──────── SOURCE INFORMATION

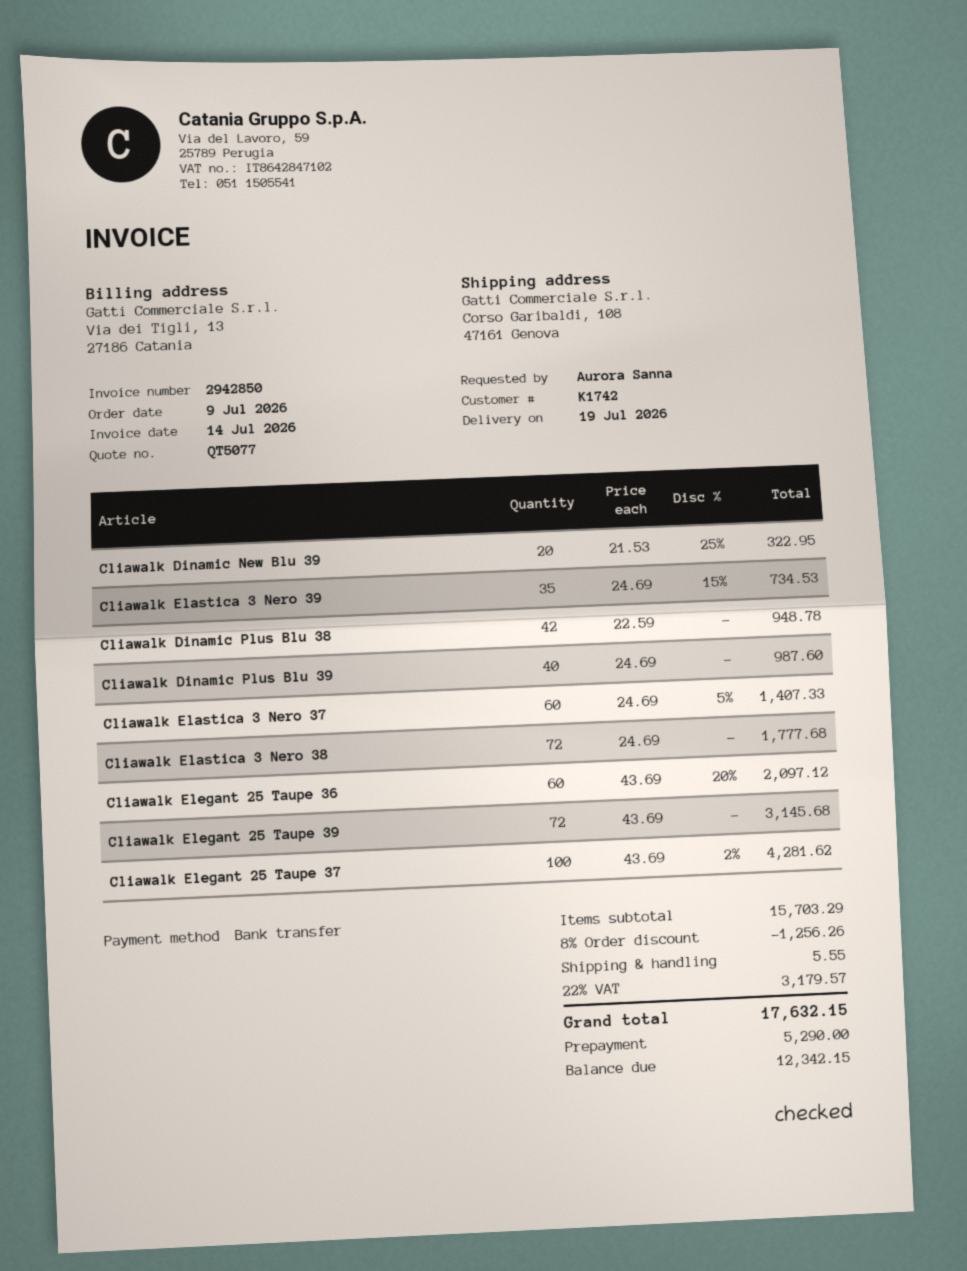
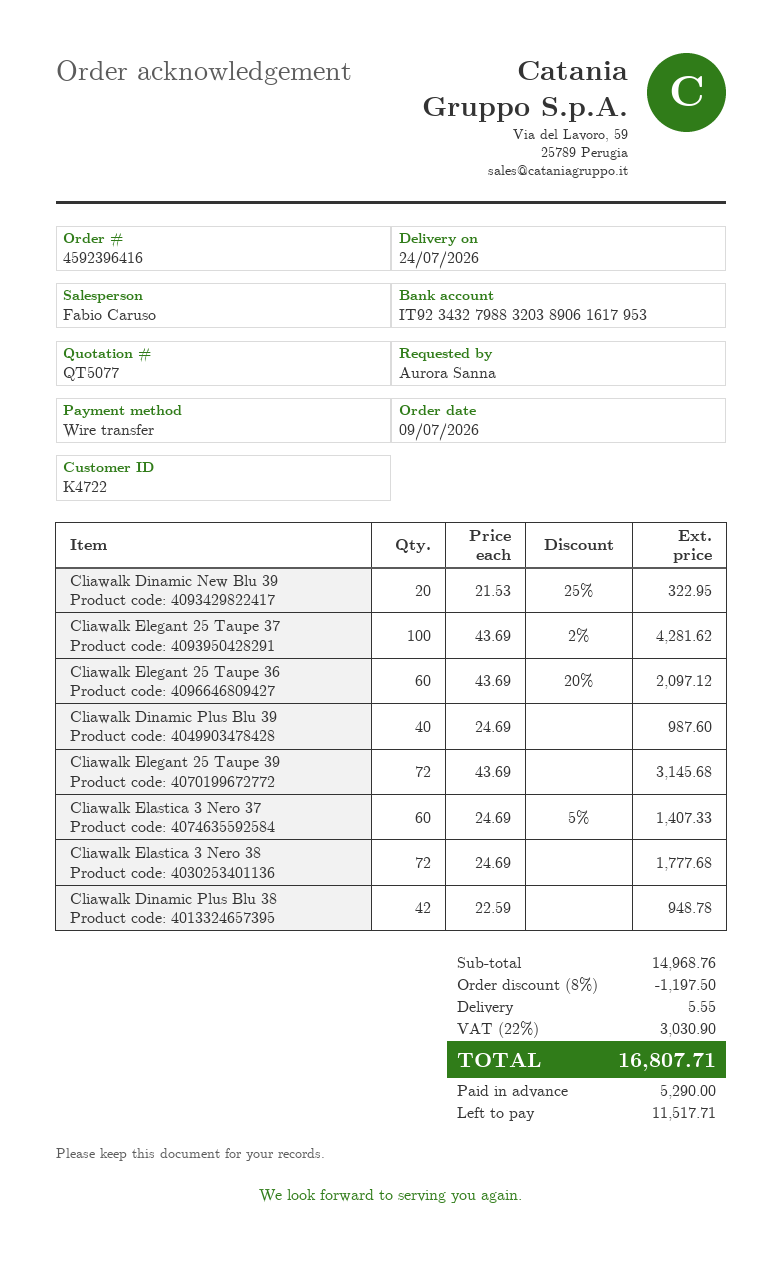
delivery date: 2026-07-19 -> 2026-07-24
customer number: K1742 -> K4722
Cliawalk Elastica 3 Nero 39: 35 x 24.69 - 15% = 734.53 -> none
subtotal: 15703.29 -> 14968.76
discount: 8% = 1256.26 -> 8% = 1197.50
tax: 22% = 3179.57 -> 22% = 3030.90
total: 17632.15 -> 16807.71
balance: 12342.15 -> 11517.71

────────────────

▶ YOUR ASSIGNMENT:
Quote in full the listing given above; the images are to be left out.

▶ SOLVED EXERCISE:
delivery date: 2026-07-19 -> 2026-07-24
customer number: K1742 -> K4722
Cliawalk Elastica 3 Nero 39: 35 x 24.69 - 15% = 734.53 -> none
subtotal: 15703.29 -> 14968.76
discount: 8% = 1256.26 -> 8% = 1197.50
tax: 22% = 3179.57 -> 22% = 3030.90
total: 17632.15 -> 16807.71
balance: 12342.15 -> 11517.71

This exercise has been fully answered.